Menurut Junaidi, harapan masyarakat untuk menikmati fasilitas dengan nyaman, tertib, dan tanpa biaya merupakan aspirasi yang wajar. “Ini wajar, karena masyarakat kan inginnya ini nyaman, tertib, dan free begitu,” ucapnya. Namun demikian, ia menegaskan bahwa pembatasan atau penarifan yang diberlakukan bukan untuk membatasi hak warga, melainkan sebagai upaya pengendalian dan perlindungan fasilitas agar tidak disalahgunakan. “Itu wajar-wajar saja, tapi kalau free ini biasanya nih kan ada orang-orang yang tidak baik gitu ngambil-ngambilin helm, yang seperti itu yang jadi masalah,” jelasnya.
Junaidi menambahkan bahwa Peraturan Daerah (Perda) yang telah diterbitkan mengenai pengelolaan fasilitas olahraga memiliki dua peran penting: meningkatkan pendapatan daerah serta mengatur pemanfaatan fasilitas secara tertib dan berkelanjutan. “Untuk perda, peraturan daerah itu tadi, fungsinya selain untuk pendapatan daerah dalam rangka pemeliharaan, menambah pendapatan daerah,” katanya. “Selain itu, dia juga melakukan fungsi pembatasan,” tambahnya.
Sebagai ilustrasi, ia mencontohkan penggunaan lapangan sepak bola yang berisiko tidak terkontrol jika tidak diatur dengan baik. “Kalau seandainya lapangan bola ini kita bebaskan, kita free-kan gitu ya.
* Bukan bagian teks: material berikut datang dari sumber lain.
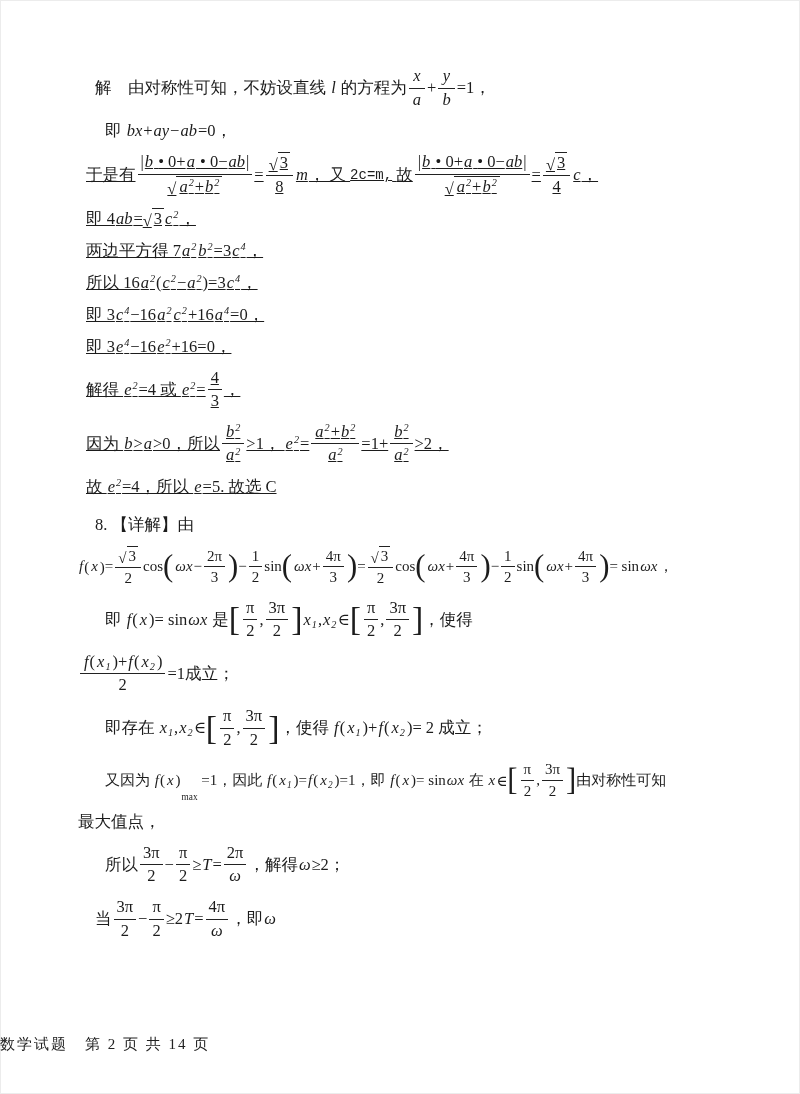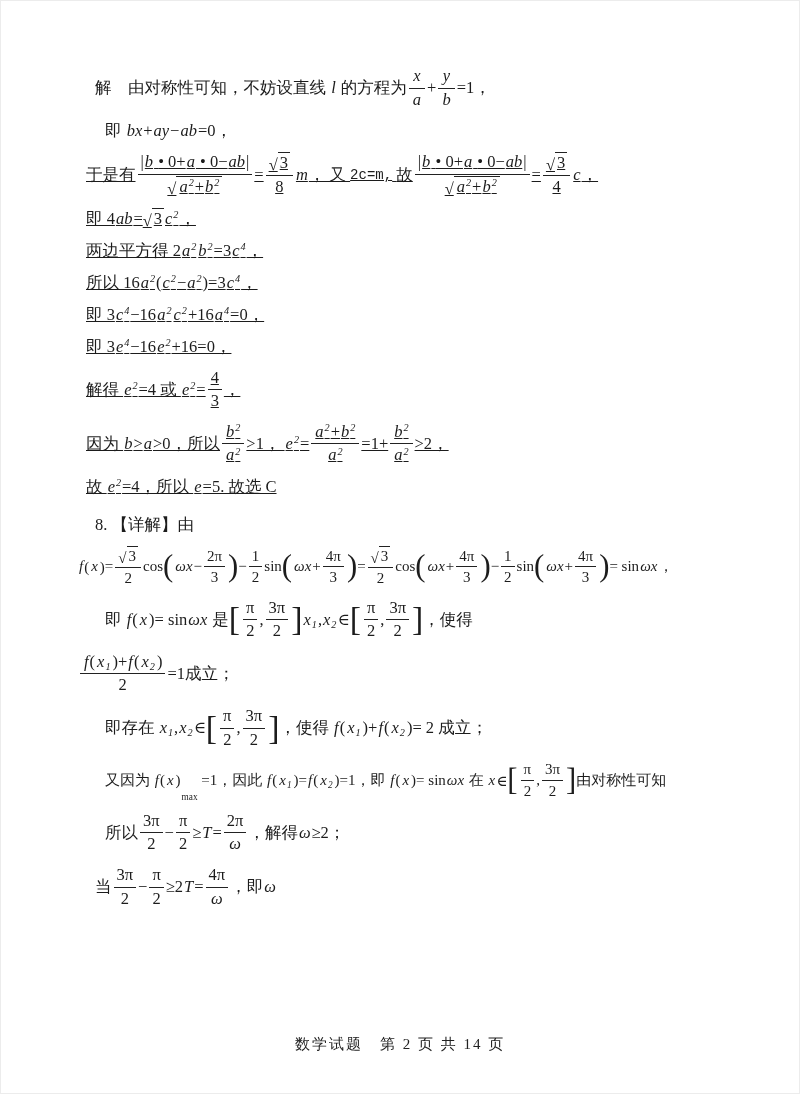"两边平方得 2" span.tx { text: 2 -> 7 }
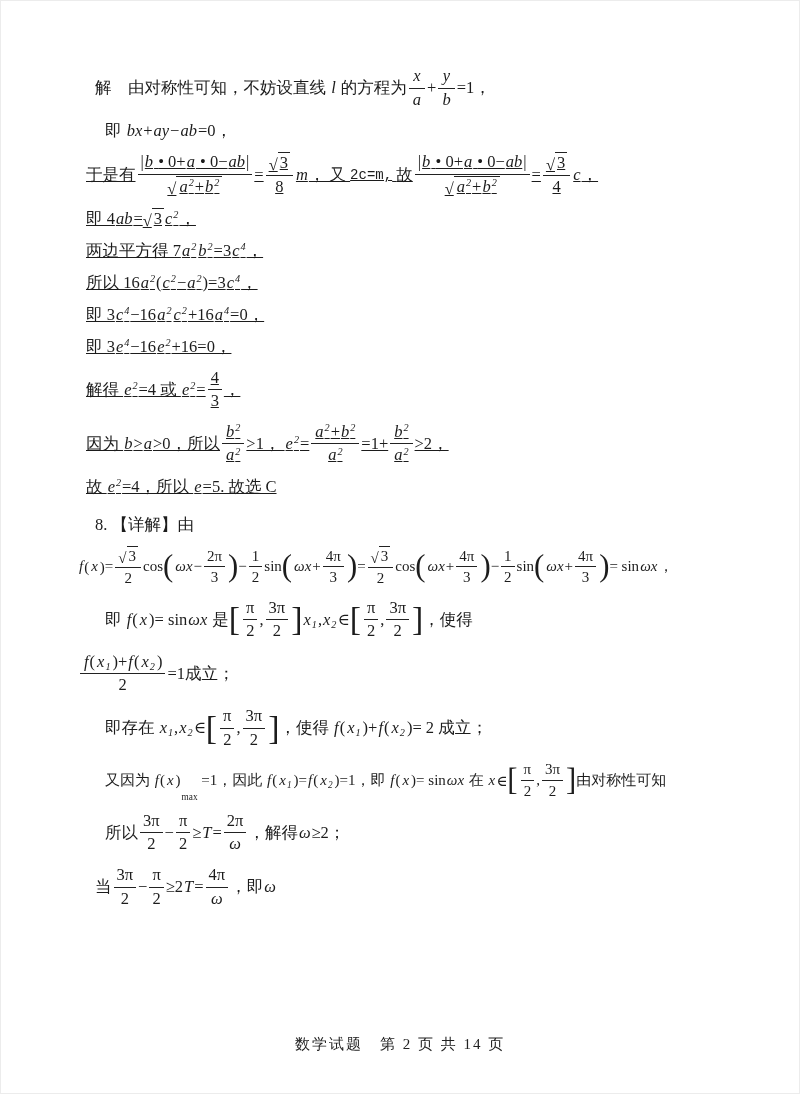"最大值点，" div.line { html: none -> <div> <span>最大值点，</span> </div> }
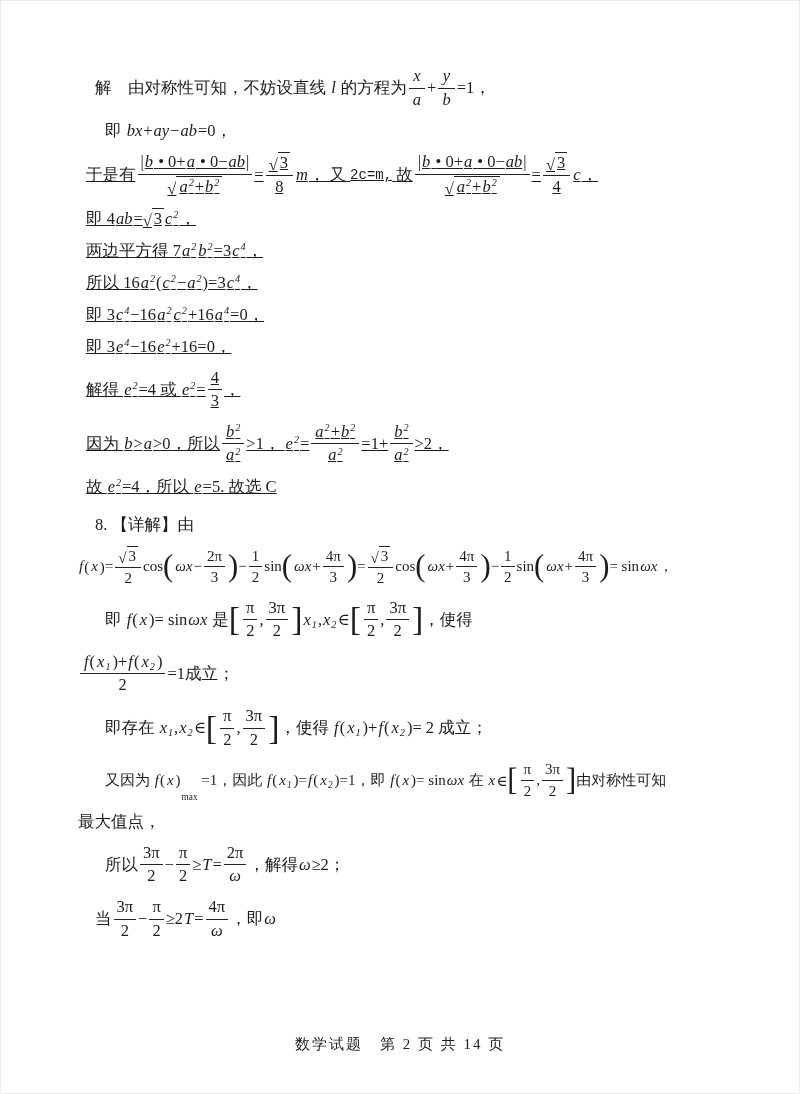"数学试题 第 2 页 共" .footer { text-align: center -> none }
Ini lapangan bola misalnya kita free-kan lapangan bola ini, maka jadwal tahun 2026 mungkin sudah full. Karena banyak yang booking,” paparnya. Menurutnya, pemanfaatan fasilitas secara terus-menerus tanpa jeda akan menyulitkan proses pemeliharaan dan berdampak pada anggaran pemeliharaan yang tidak sedikit. “Terus kalau itu setiap hari digunakan, kapan untuk melakukan pemeliharaan, kapan melakukan perawatannya, terus berapa besar biaya yang dikeluarkan pemerintah untuk perawatan,” ujarnya.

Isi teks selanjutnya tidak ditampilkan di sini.